Your answer should consist solely of the lines from the one containing "background:#7f1d1d; border-top:1px solid #2a2a2a; display:flex;" through the end of the entries below, duplicated exactly.

━━━━━ Records provided

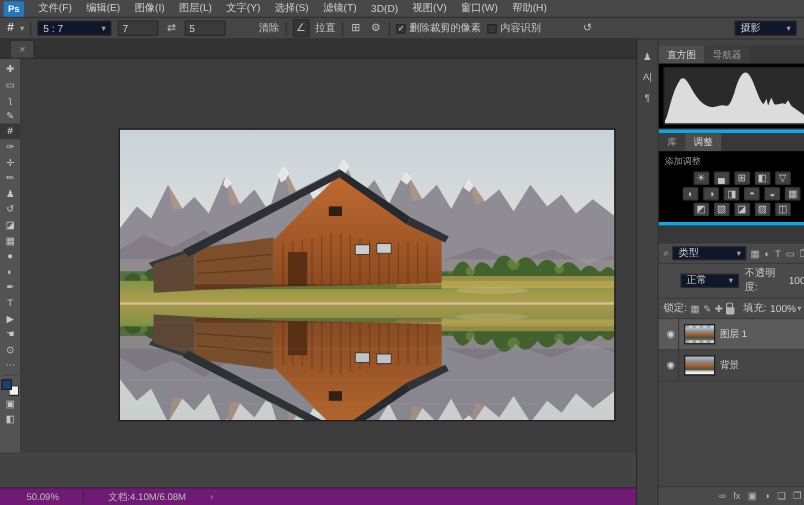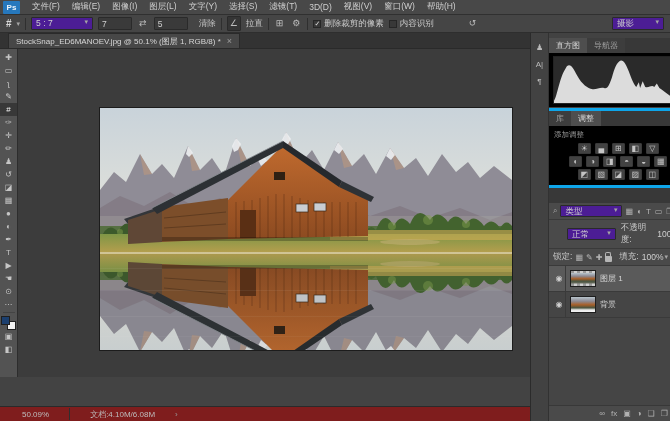--- a/index.html
+++ b/index.html
@@ -20,8 +20,8 @@
   .optionsbar { height:18px; background:#454545; border-bottom:1px solid #2e2e2e;
                 display:flex; align-items:center; gap:5px; padding:0 6px; flex:0 0 18px; }
   .opt-sep { width:1px; height:12px; background:#2f2f2f; }
-  .dd { background:#4c1d95; border:1px solid #2a2a2a; border-radius:1px; height:13px;
-        display:flex; align-items:flex-start; gap:3px; padding:0 4px; color:#cfcfcf; }
+  .dd { background:#0f172a; border:1px solid #2a2a2a; border-radius:1px; height:13px;
+        display:flex; align-items:center; gap:3px; padding:0 4px; color:#cfcfcf; }
   .num { width:34px; height:13px; background:#3a3a3a; border:1px solid #2a2a2a;
          color:#cfcfcf; font-size:8.5px; padding:0 3px; border-radius:1px;
          font-family:"Liberation Sans", sans-serif; }

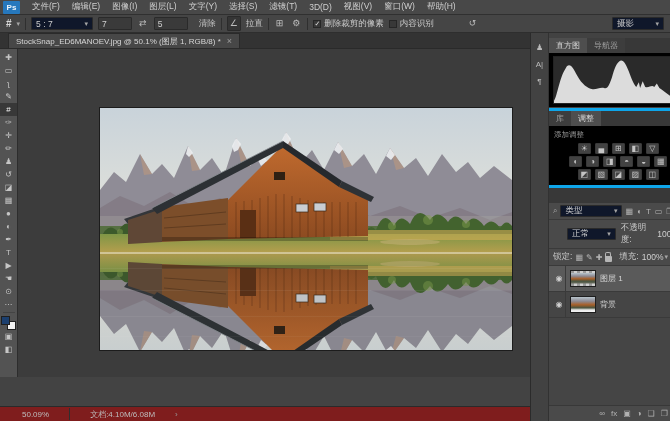--- a/index.html
+++ b/index.html
@@ -153,7 +153,7 @@
     <input class="num" value="7" style="">
     <span class="icon-btn">⇄</span>
     <input class="num" value="5" style="">
-    <span class="opt-label" style="margin-left:6px">清除</span>
+    <span class="opt-label" style="margin-left:23px">清除</span>
     <span class="opt-sep"></span>
     <span class="icon-btn" style="background:#353535;border:1px solid #2a2a2a;border-radius:1px">∠</span>
     <span class="opt-label">拉直</span>

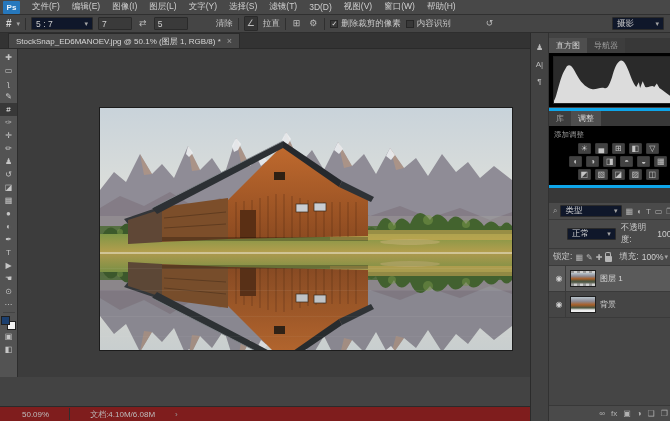--- a/index.html
+++ b/index.html
@@ -181,7 +181,6 @@
     <div class="workarea">
       <div class="tabbar">
         <div class="doctab">
-          <span>StockSnap_ED6MANOEV.jpg @ 50.1% (图层 1, RGB/8) *</span>
           <span class="close">×</span>
         </div>
       </div>

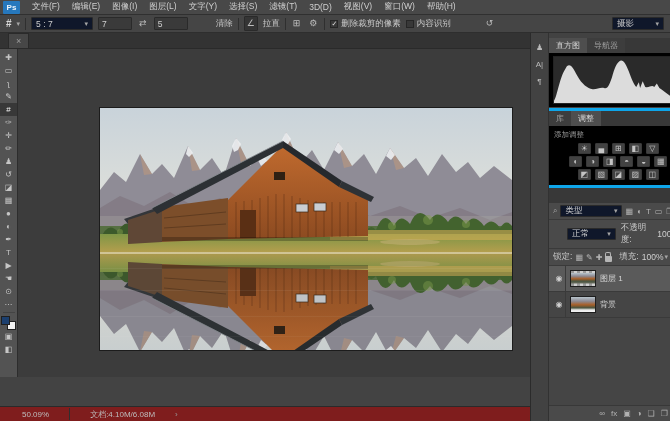--- a/index.html
+++ b/index.html
@@ -59,7 +59,7 @@
   .photo { position:absolute; left:82px; top:59px; width:412px; height:242px;
            outline:1px solid #1c1c1c; }
 
-  .statusbar { height:15px; background:#7f1d1d; border-top:1px solid #2a2a2a; display:flex;
+  .statusbar { height:15px; background:#701a75; border-top:1px solid #2a2a2a; display:flex;
                align-items:center; gap:20px; padding:0 6px; flex:0 0 15px; color:#bdbdbd; font-size:8px;margin-top:29px; }
   .statusbar .chev { color:#9a9a9a; }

━━━━━━━━━━

**Solution:**
-  .statusbar { height:15px; background:#7f1d1d; border-top:1px solid #2a2a2a; display:flex;
+  .statusbar { height:15px; background:#701a75; border-top:1px solid #2a2a2a; display:flex;
                align-items:center; gap:20px; padding:0 6px; flex:0 0 15px; color:#bdbdbd; font-size:8px;margin-top:29px; }
   .statusbar .chev { color:#9a9a9a; }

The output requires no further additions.